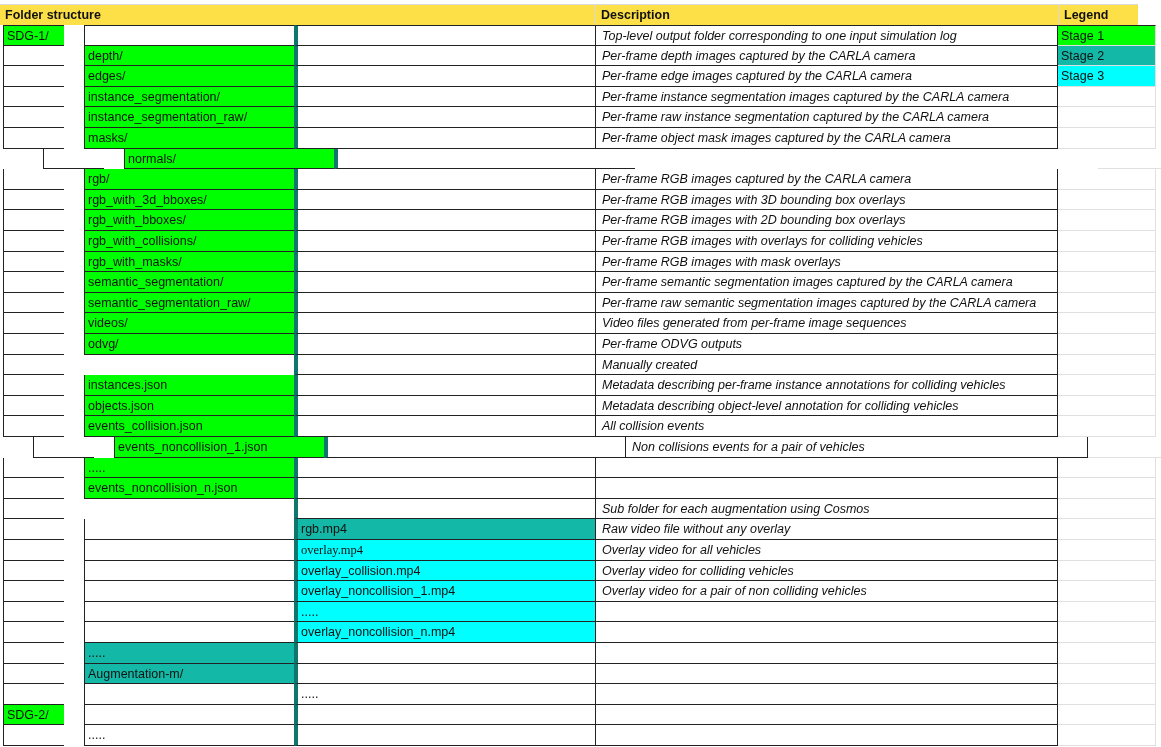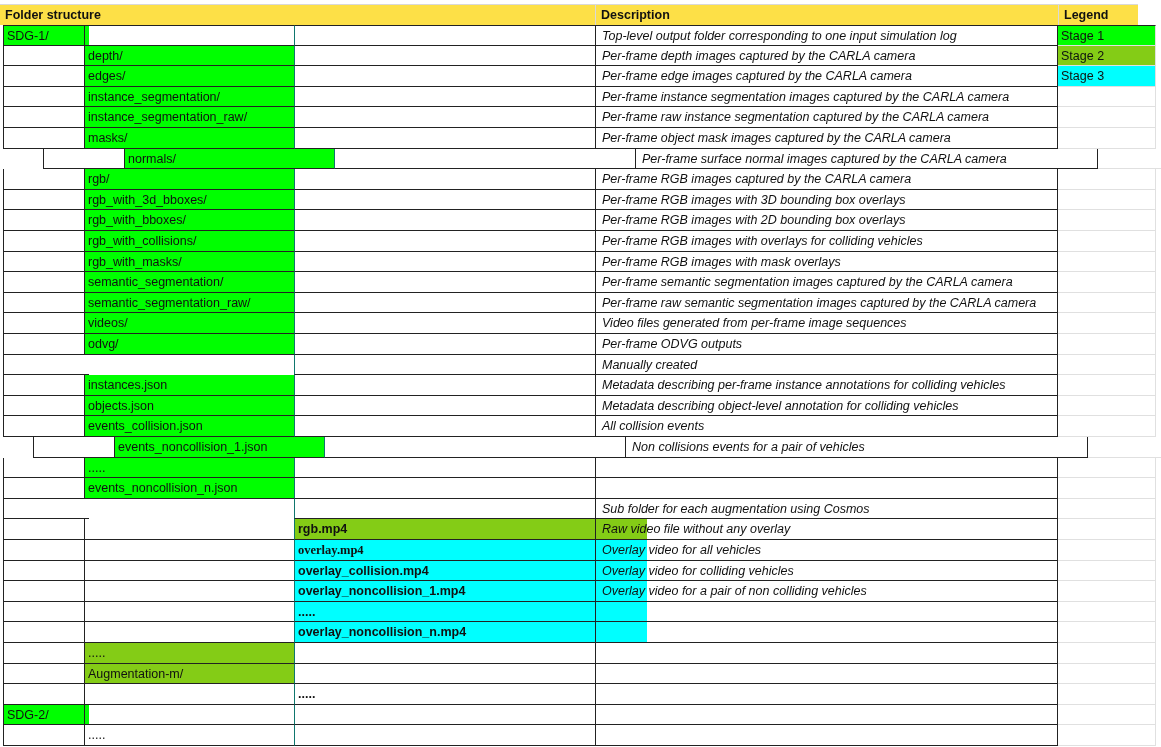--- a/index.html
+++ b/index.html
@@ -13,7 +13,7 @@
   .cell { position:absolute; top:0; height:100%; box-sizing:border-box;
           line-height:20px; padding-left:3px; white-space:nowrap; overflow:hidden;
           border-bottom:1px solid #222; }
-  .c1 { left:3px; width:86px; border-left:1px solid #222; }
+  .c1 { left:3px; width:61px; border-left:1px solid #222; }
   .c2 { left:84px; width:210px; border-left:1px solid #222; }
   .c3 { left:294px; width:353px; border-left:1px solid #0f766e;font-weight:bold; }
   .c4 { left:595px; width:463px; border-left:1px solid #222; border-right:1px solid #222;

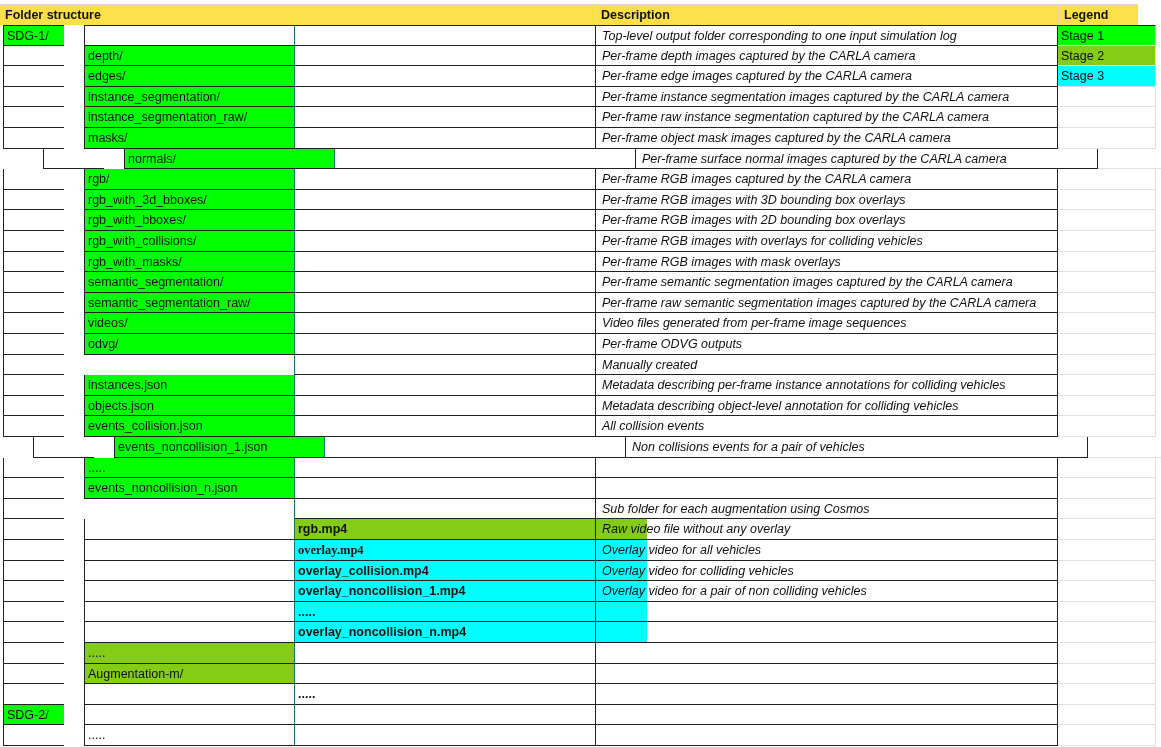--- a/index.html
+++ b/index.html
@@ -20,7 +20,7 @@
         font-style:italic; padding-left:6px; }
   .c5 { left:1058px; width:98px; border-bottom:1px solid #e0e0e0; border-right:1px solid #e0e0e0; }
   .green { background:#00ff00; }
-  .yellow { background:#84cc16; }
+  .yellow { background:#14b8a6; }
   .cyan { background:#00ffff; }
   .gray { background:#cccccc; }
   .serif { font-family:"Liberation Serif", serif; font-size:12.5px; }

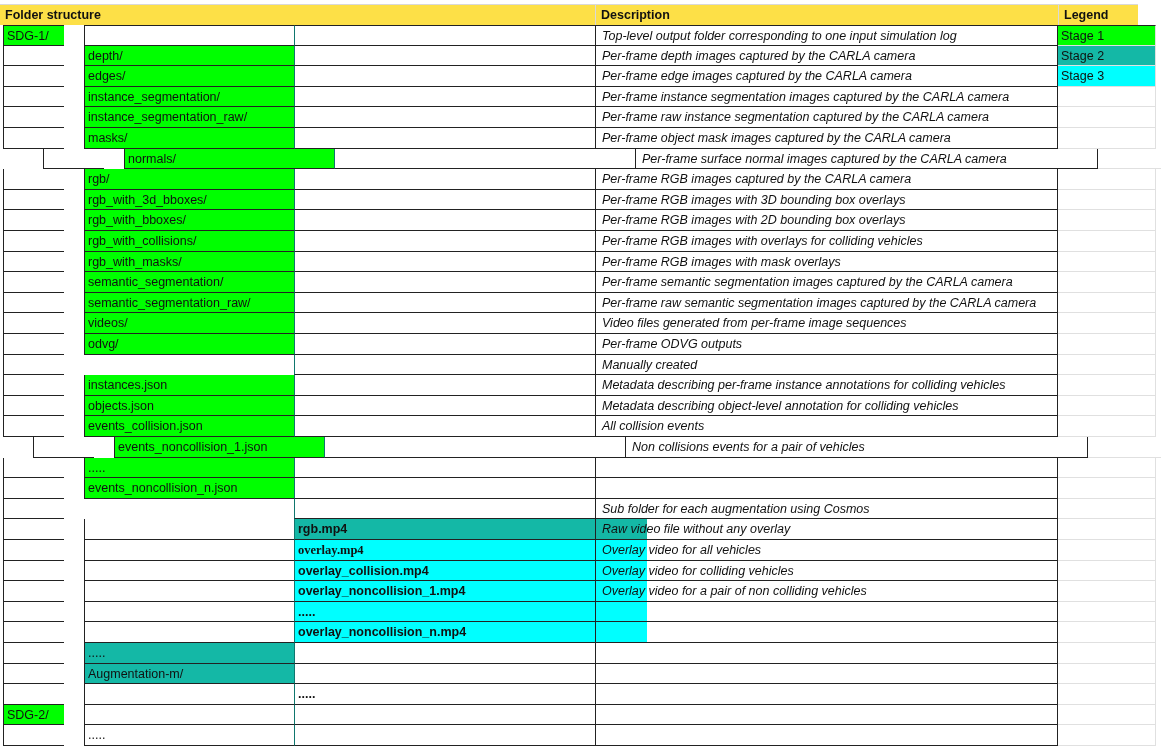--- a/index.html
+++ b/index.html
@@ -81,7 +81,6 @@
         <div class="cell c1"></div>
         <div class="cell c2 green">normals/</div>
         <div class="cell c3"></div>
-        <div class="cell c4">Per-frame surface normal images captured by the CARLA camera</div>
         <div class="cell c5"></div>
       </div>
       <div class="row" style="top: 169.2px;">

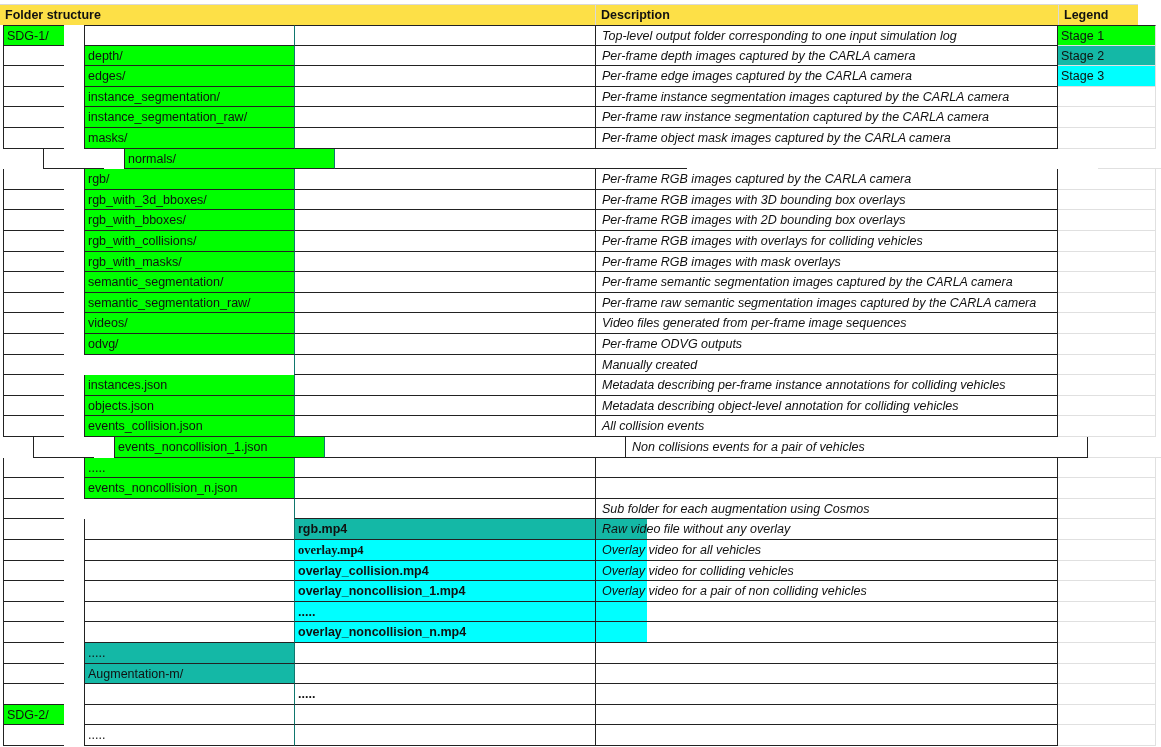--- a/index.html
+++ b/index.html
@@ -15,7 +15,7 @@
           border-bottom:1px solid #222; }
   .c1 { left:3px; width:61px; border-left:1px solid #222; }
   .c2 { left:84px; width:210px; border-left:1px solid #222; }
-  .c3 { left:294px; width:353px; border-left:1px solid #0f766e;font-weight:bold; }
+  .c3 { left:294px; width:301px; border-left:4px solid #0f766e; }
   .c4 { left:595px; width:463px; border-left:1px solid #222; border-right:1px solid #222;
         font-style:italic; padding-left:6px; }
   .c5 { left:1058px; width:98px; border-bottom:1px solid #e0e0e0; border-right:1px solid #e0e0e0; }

══════

Your objective. Retype the entries exactly, skipping every picture.

Problem solution.
--- a/index.html
+++ b/index.html
@@ -13,7 +13,7 @@
   .cell { position:absolute; top:0; height:100%; box-sizing:border-box;
           line-height:20px; padding-left:3px; white-space:nowrap; overflow:hidden;
           border-bottom:1px solid #222; }
-  .c1 { left:3px; width:86px; border-left:1px solid #222; }
+  .c1 { left:3px; width:61px; border-left:1px solid #222; }
   .c2 { left:84px; width:210px; border-left:1px solid #222; }
   .c3 { left:294px; width:353px; border-left:1px solid #0f766e;font-weight:bold; }
   .c4 { left:595px; width:463px; border-left:1px solid #222; border-right:1px solid #222;

--- a/index.html
+++ b/index.html
@@ -20,7 +20,7 @@
         font-style:italic; padding-left:6px; }
   .c5 { left:1058px; width:98px; border-bottom:1px solid #e0e0e0; border-right:1px solid #e0e0e0; }
   .green { background:#00ff00; }
-  .yellow { background:#84cc16; }
+  .yellow { background:#14b8a6; }
   .cyan { background:#00ffff; }
   .gray { background:#cccccc; }
   .serif { font-family:"Liberation Serif", serif; font-size:12.5px; }

--- a/index.html
+++ b/index.html
@@ -81,7 +81,6 @@
         <div class="cell c1"></div>
         <div class="cell c2 green">normals/</div>
         <div class="cell c3"></div>
-        <div class="cell c4">Per-frame surface normal images captured by the CARLA camera</div>
         <div class="cell c5"></div>
       </div>
       <div class="row" style="top: 169.2px;">

--- a/index.html
+++ b/index.html
@@ -15,7 +15,7 @@
           border-bottom:1px solid #222; }
   .c1 { left:3px; width:61px; border-left:1px solid #222; }
   .c2 { left:84px; width:210px; border-left:1px solid #222; }
-  .c3 { left:294px; width:353px; border-left:1px solid #0f766e;font-weight:bold; }
+  .c3 { left:294px; width:301px; border-left:4px solid #0f766e; }
   .c4 { left:595px; width:463px; border-left:1px solid #222; border-right:1px solid #222;
         font-style:italic; padding-left:6px; }
   .c5 { left:1058px; width:98px; border-bottom:1px solid #e0e0e0; border-right:1px solid #e0e0e0; }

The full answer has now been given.